» **INSTRUCTIONS FOR THE TASK**
Leave out all pictures while repeating the records exactly and completely.

Before-and-after page screenshots
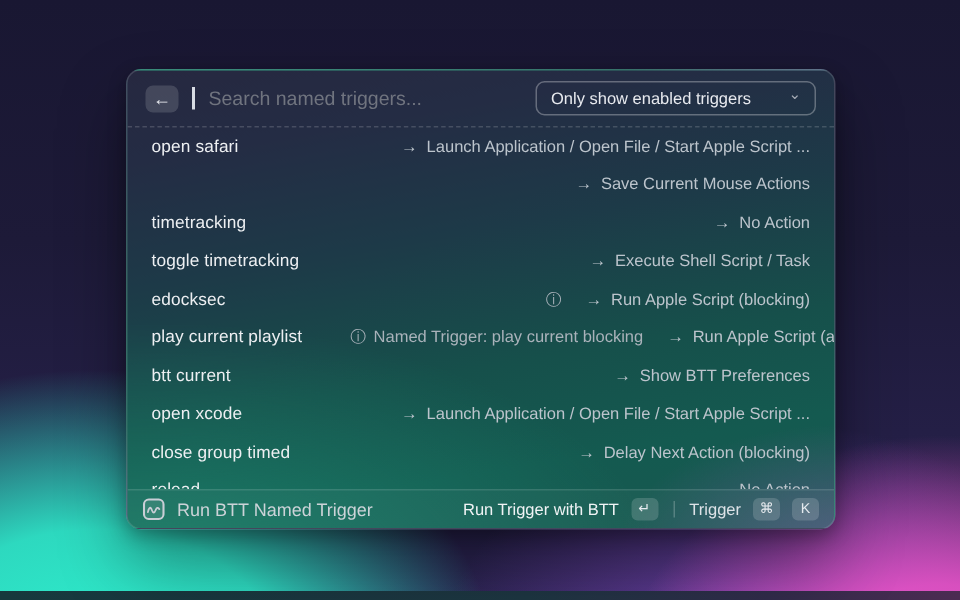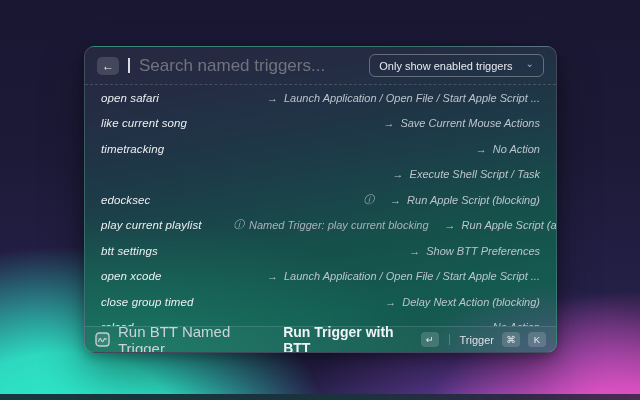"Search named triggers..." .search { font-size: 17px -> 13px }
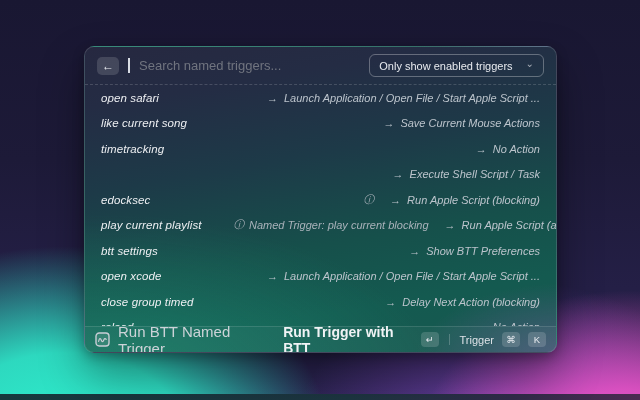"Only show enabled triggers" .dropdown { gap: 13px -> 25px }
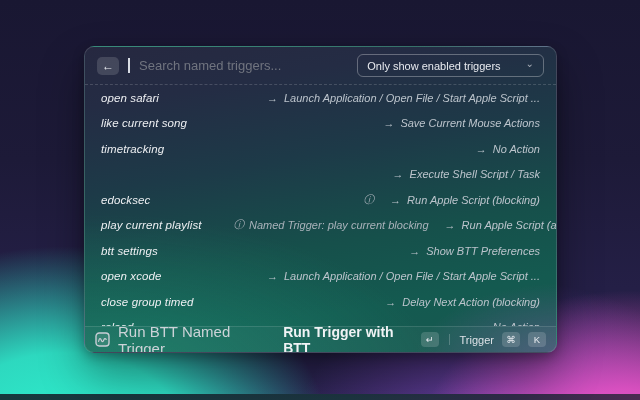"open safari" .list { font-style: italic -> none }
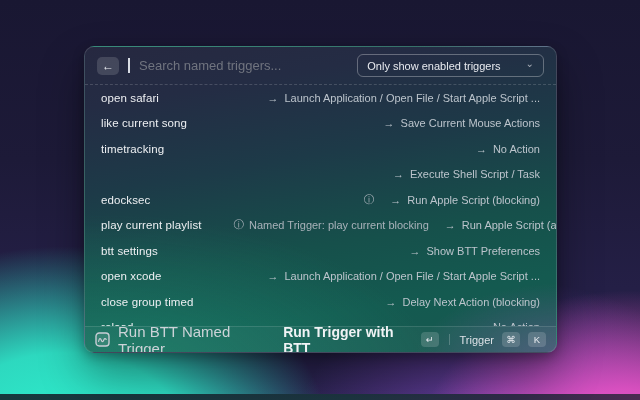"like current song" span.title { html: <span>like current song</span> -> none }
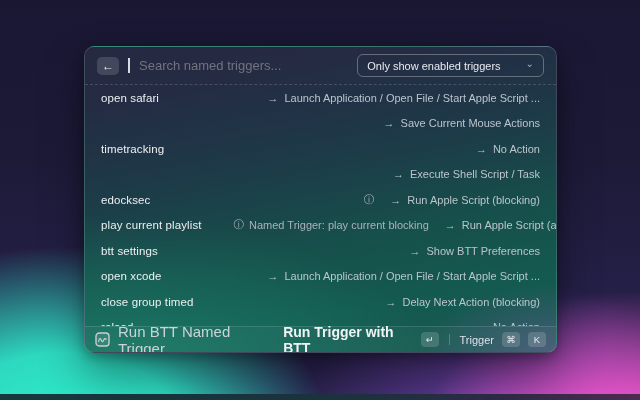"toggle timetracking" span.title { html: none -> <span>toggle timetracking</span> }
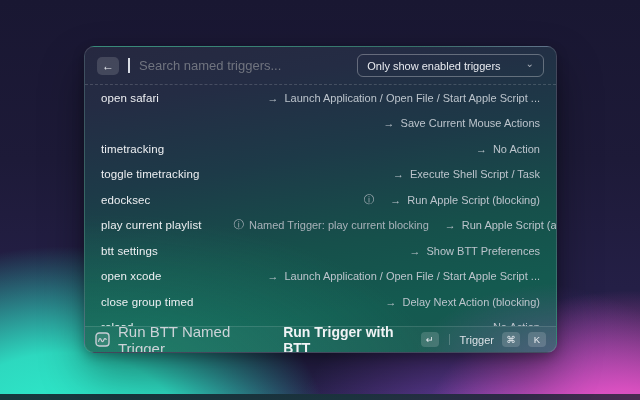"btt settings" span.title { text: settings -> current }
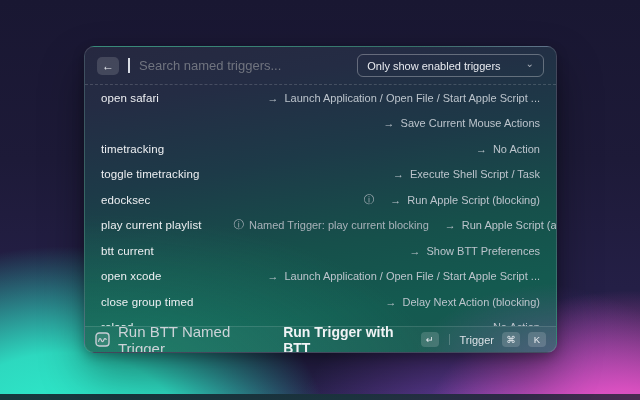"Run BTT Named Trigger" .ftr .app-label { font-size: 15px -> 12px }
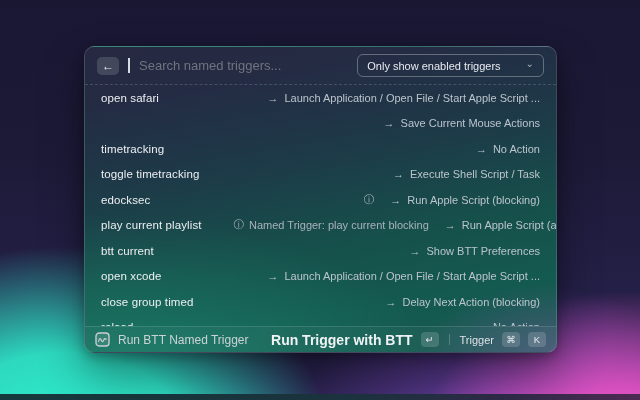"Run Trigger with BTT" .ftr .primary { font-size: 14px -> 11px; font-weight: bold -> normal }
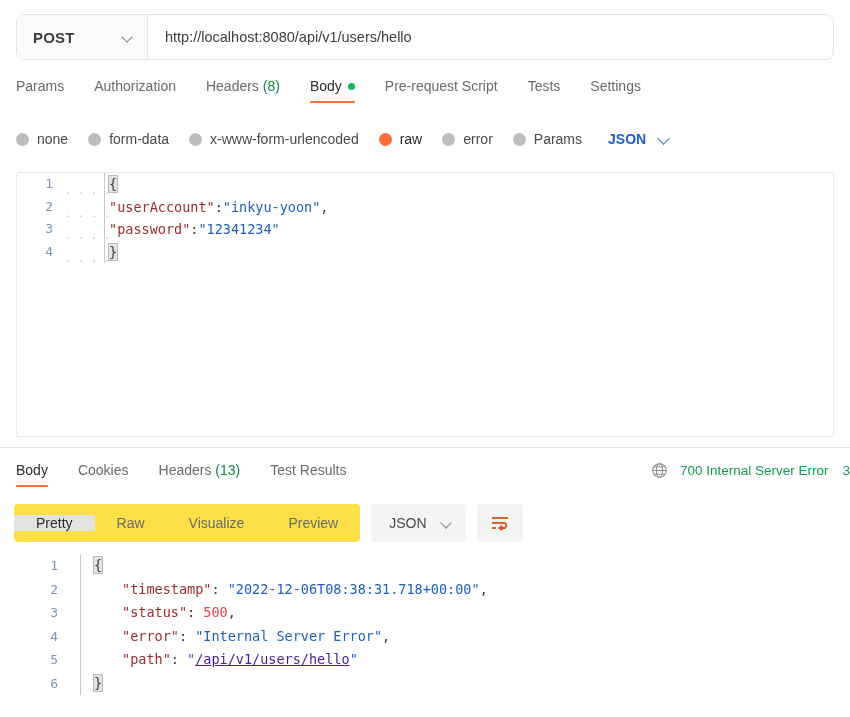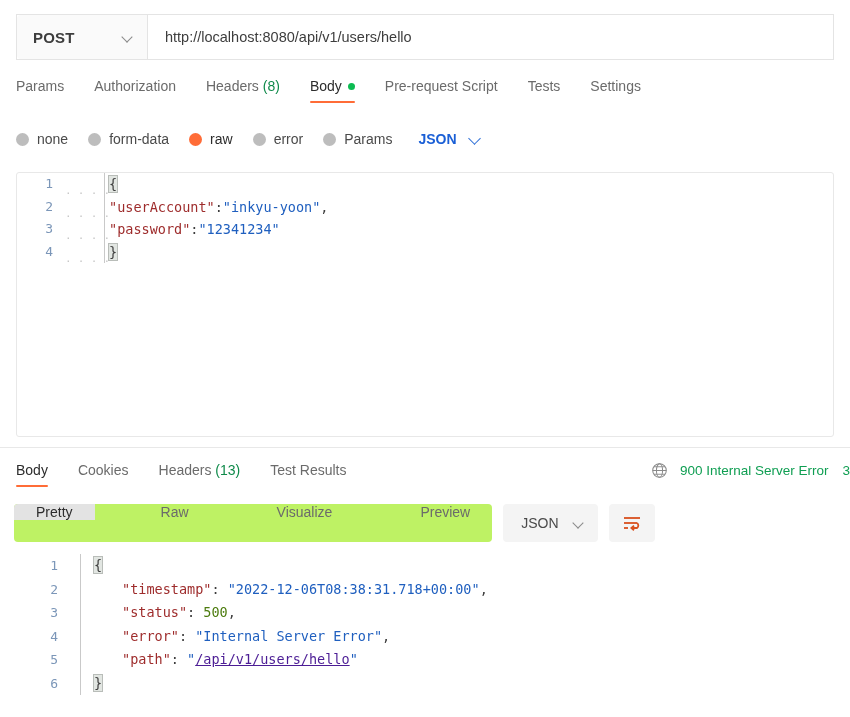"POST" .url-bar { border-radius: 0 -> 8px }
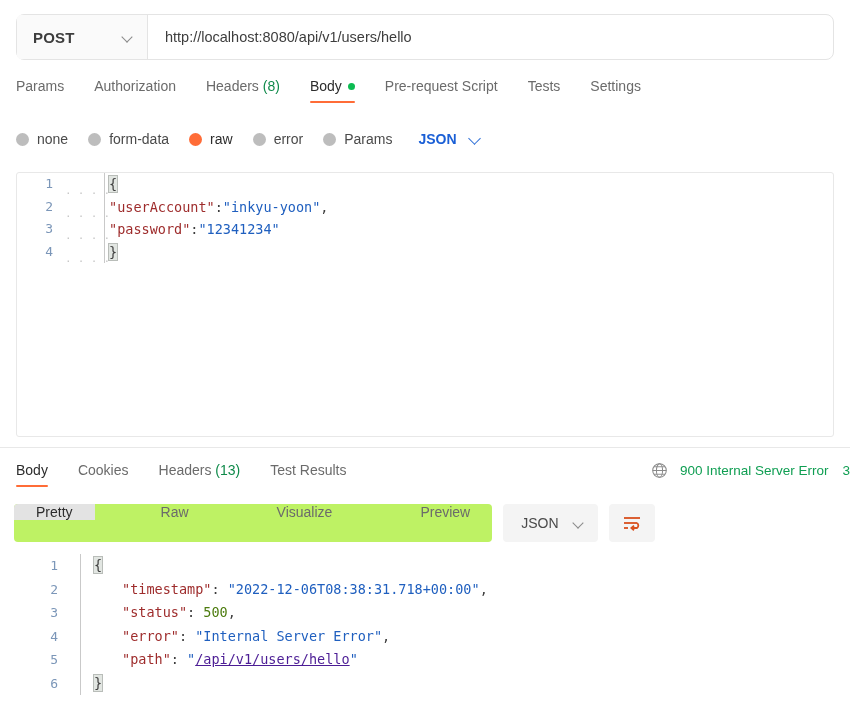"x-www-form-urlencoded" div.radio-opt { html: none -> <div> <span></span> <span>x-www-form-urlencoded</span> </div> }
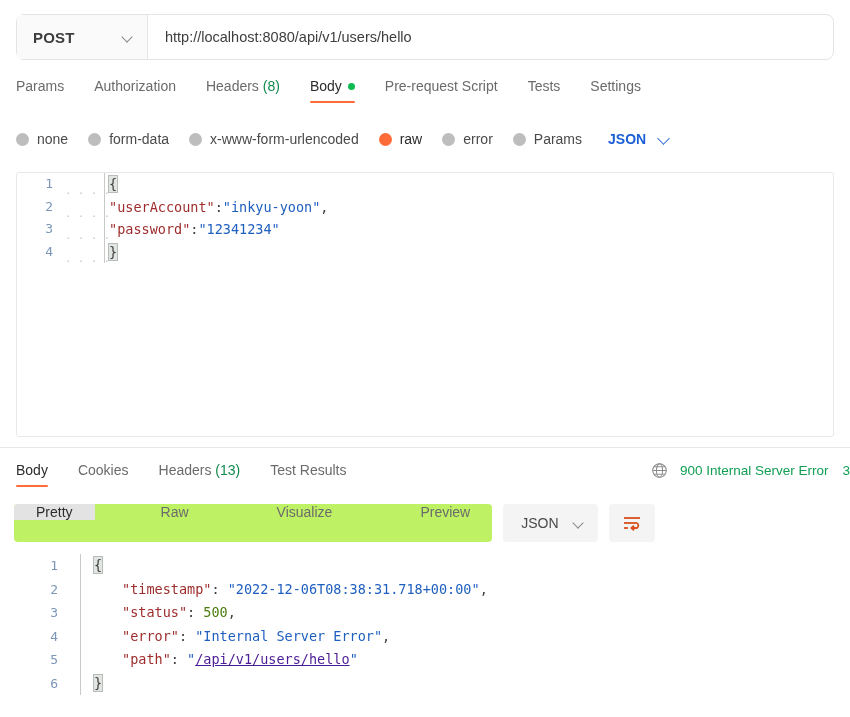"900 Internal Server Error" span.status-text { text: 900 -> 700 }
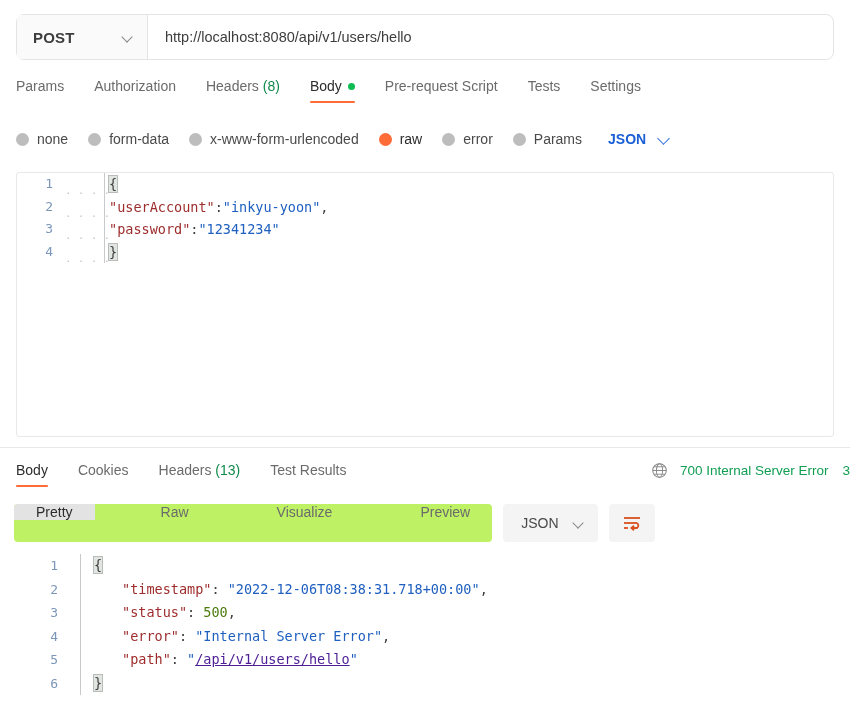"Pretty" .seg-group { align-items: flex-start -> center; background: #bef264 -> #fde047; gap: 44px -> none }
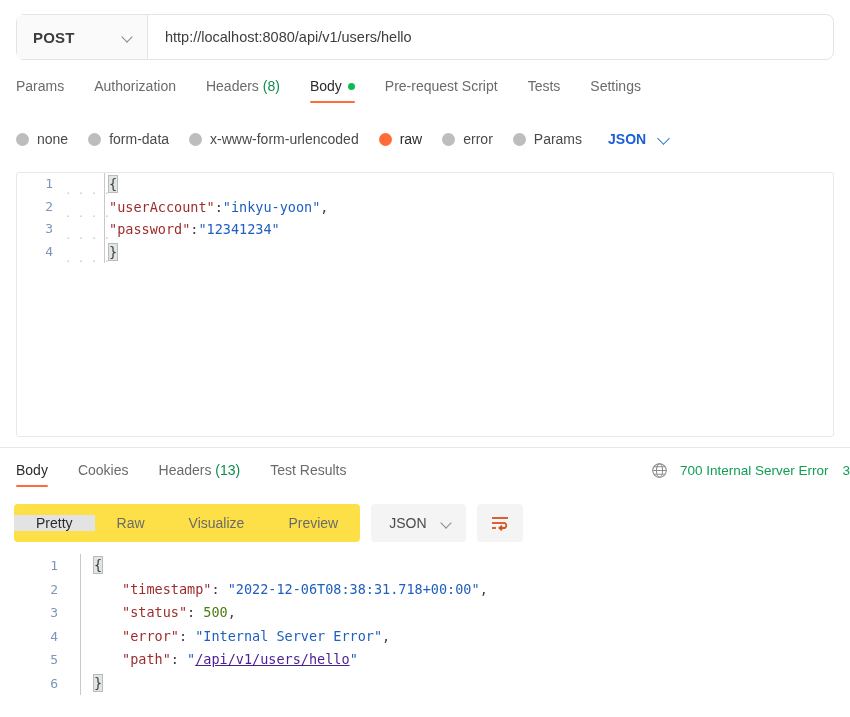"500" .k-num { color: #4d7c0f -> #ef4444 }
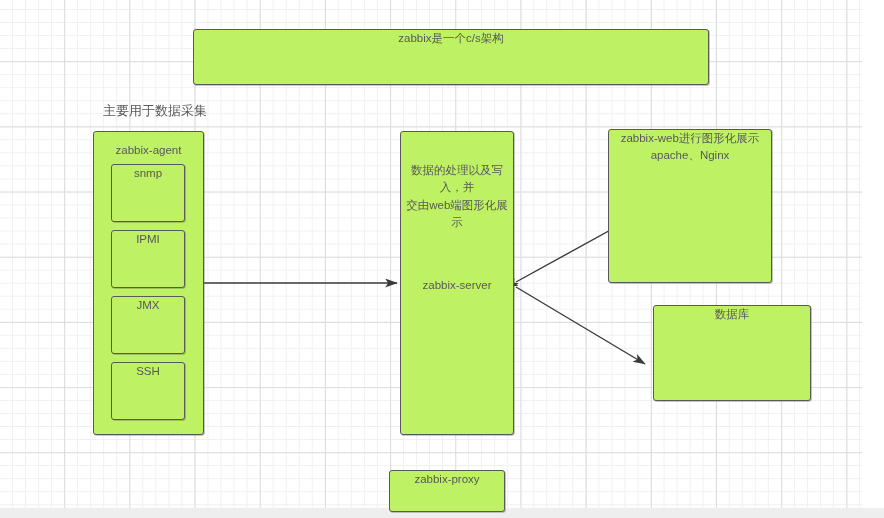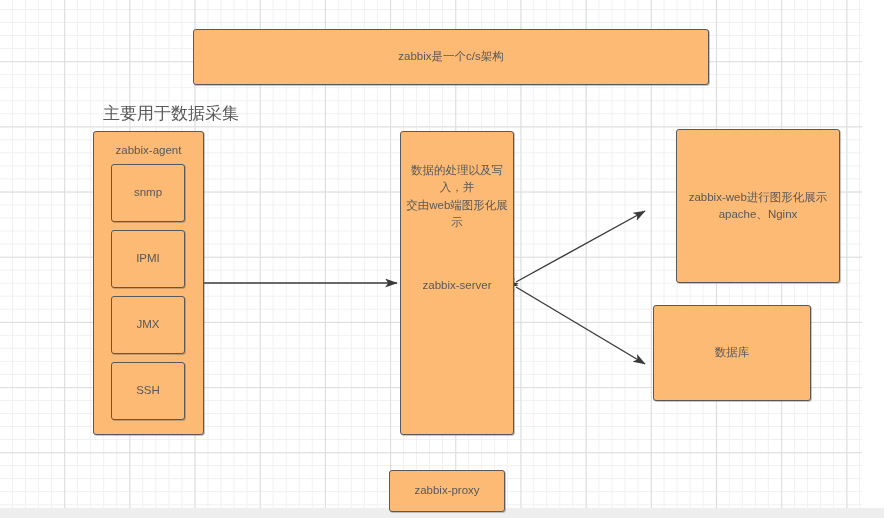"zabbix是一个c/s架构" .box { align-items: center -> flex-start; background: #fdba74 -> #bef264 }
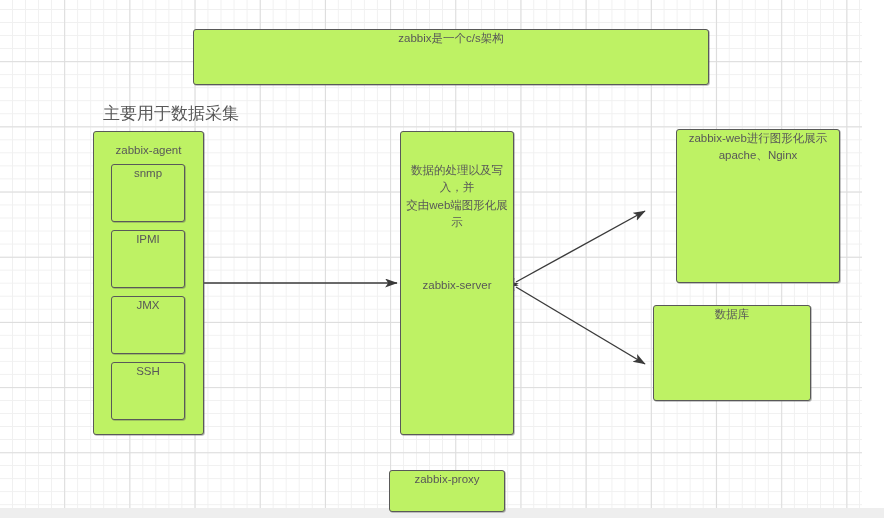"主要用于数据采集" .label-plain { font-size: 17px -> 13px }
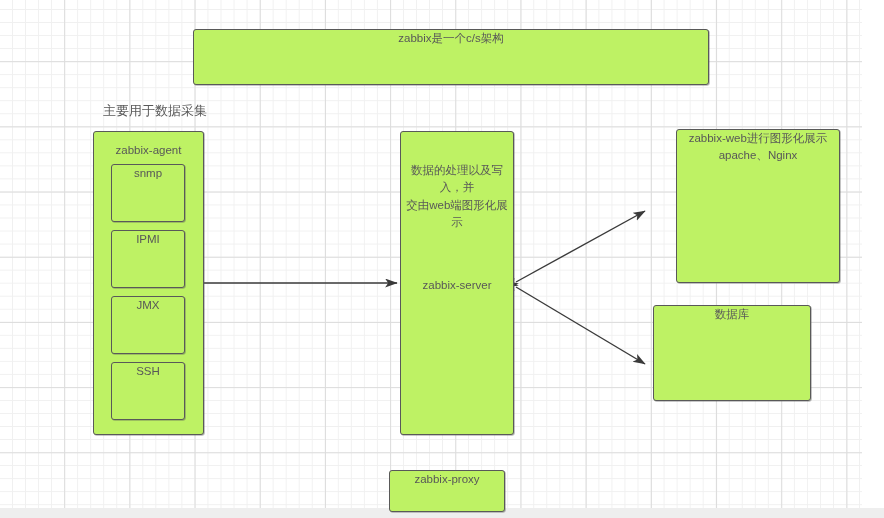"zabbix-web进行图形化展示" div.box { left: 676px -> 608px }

» **EXPECTED ANSWER**
"Search named triggers..." .search { font-size: 17px -> 13px }
"Only show enabled triggers" .dropdown { gap: 13px -> 25px }
"open safari" .list { font-style: italic -> none }
"like current song" span.title { html: <span>like current song</span> -> none }
"toggle timetracking" span.title { html: none -> <span>toggle timetracking</span> }
"btt settings" span.title { text: settings -> current }
"Run BTT Named Trigger" .ftr .app-label { font-size: 15px -> 12px }
"Run Trigger with BTT" .ftr .primary { font-size: 14px -> 11px; font-weight: bold -> normal }
"POST" .url-bar { border-radius: 0 -> 8px }
"x-www-form-urlencoded" div.radio-opt { html: none -> <div> <span></span> <span>x-www-form-urlencoded</span> </div> }
"900 Internal Server Error" span.status-text { text: 900 -> 700 }
"Pretty" .seg-group { align-items: flex-start -> center; background: #bef264 -> #fde047; gap: 44px -> none }
"500" .k-num { color: #4d7c0f -> #ef4444 }
"zabbix是一个c/s架构" .box { align-items: center -> flex-start; background: #fdba74 -> #bef264 }
"主要用于数据采集" .label-plain { font-size: 17px -> 13px }
"zabbix-web进行图形化展示" div.box { left: 676px -> 608px }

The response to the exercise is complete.